*EXERCISE DETAILS:* Every line of the entries below that carries the string "Online" should be copied.

*DATA FOR THIS TASK:*
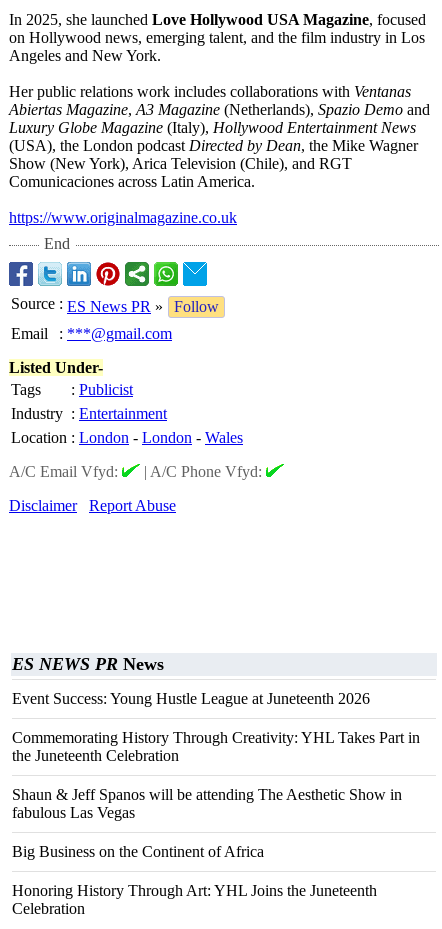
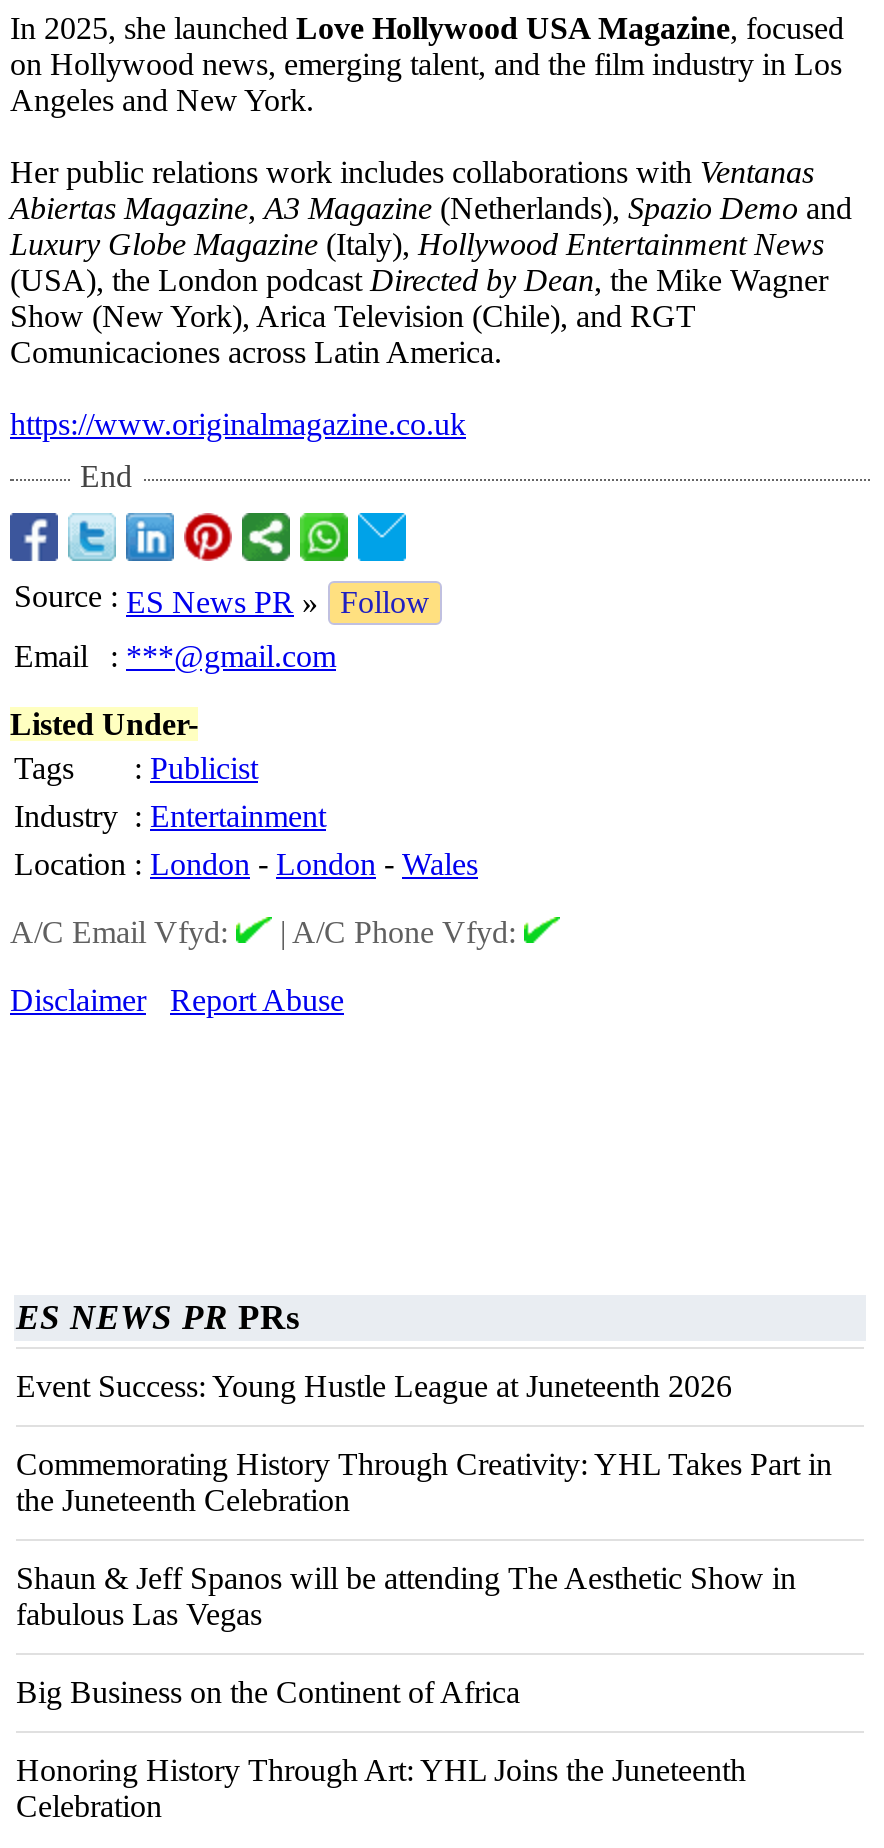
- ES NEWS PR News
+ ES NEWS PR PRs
---
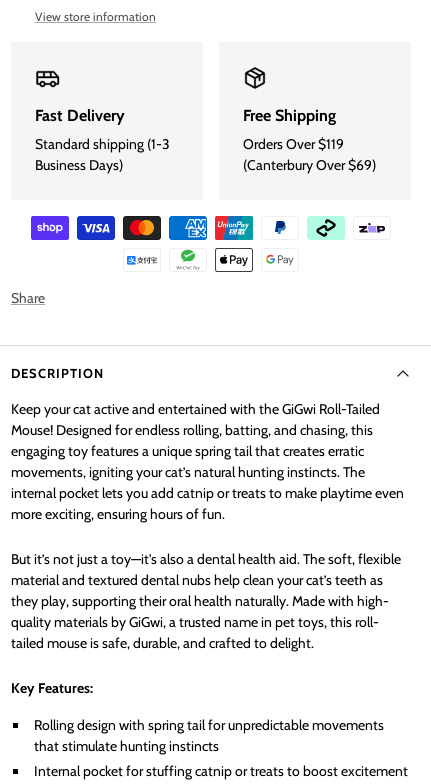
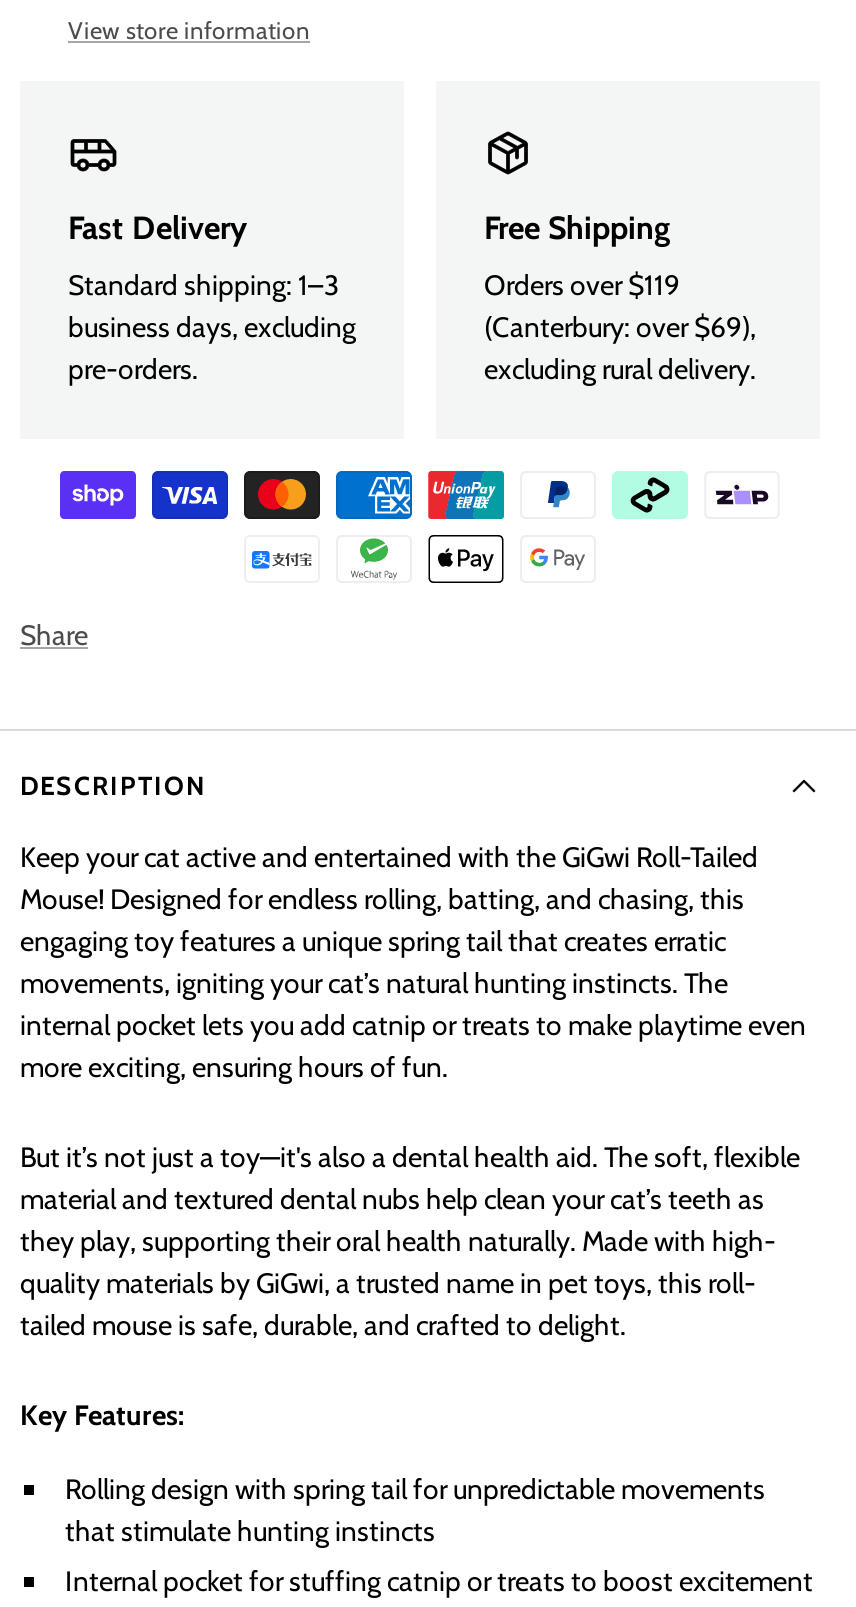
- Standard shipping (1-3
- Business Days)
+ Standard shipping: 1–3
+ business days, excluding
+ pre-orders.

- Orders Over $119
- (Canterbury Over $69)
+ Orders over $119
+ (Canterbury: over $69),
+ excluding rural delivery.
==
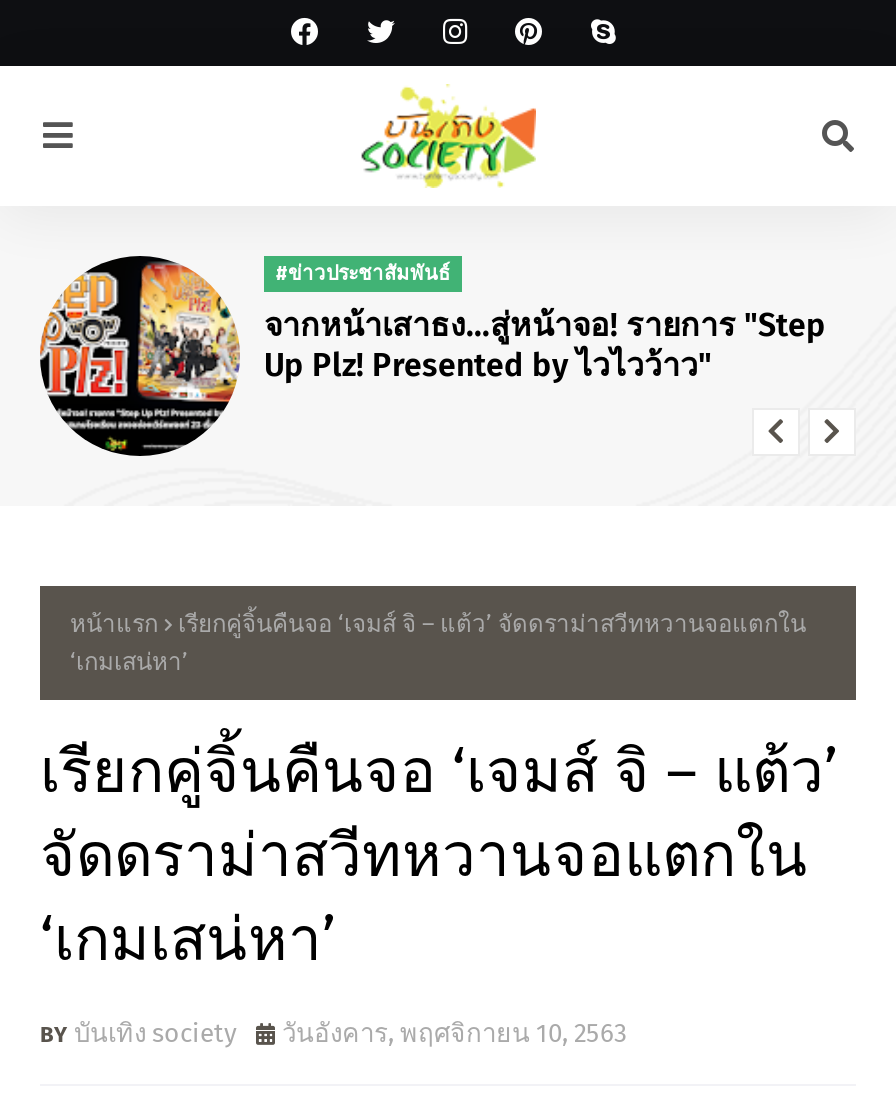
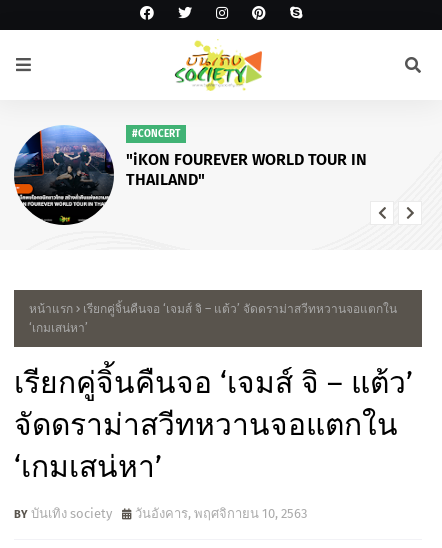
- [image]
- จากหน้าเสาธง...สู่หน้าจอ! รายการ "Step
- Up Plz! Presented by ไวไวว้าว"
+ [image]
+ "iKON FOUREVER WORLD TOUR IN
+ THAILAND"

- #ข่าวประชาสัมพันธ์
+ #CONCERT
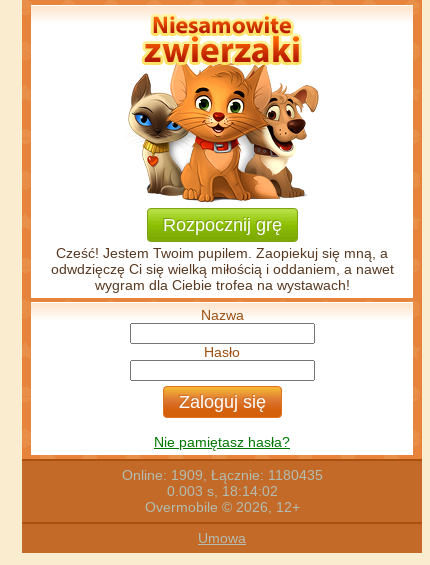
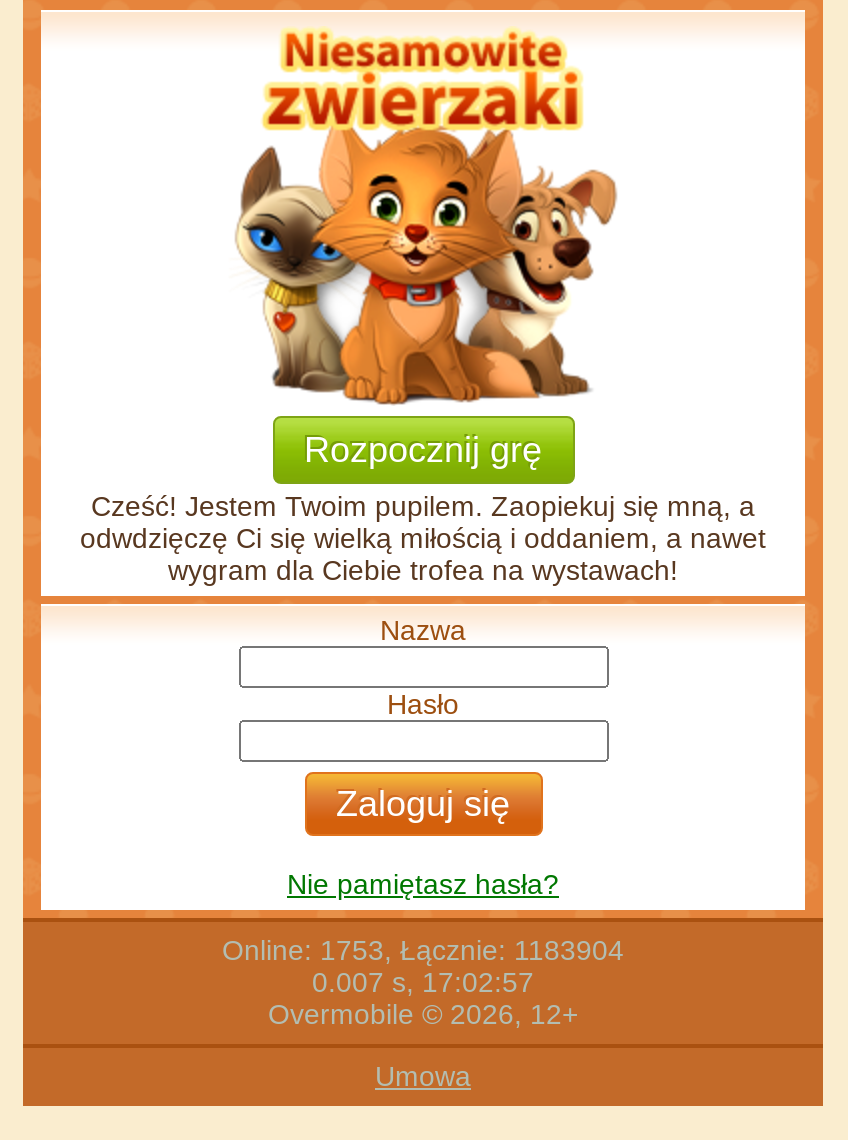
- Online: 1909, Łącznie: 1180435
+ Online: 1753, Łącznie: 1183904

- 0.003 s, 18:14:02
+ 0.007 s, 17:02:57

*FINAL ANSWER:*
- Online: 1909, Łącznie: 1180435
+ Online: 1753, Łącznie: 1183904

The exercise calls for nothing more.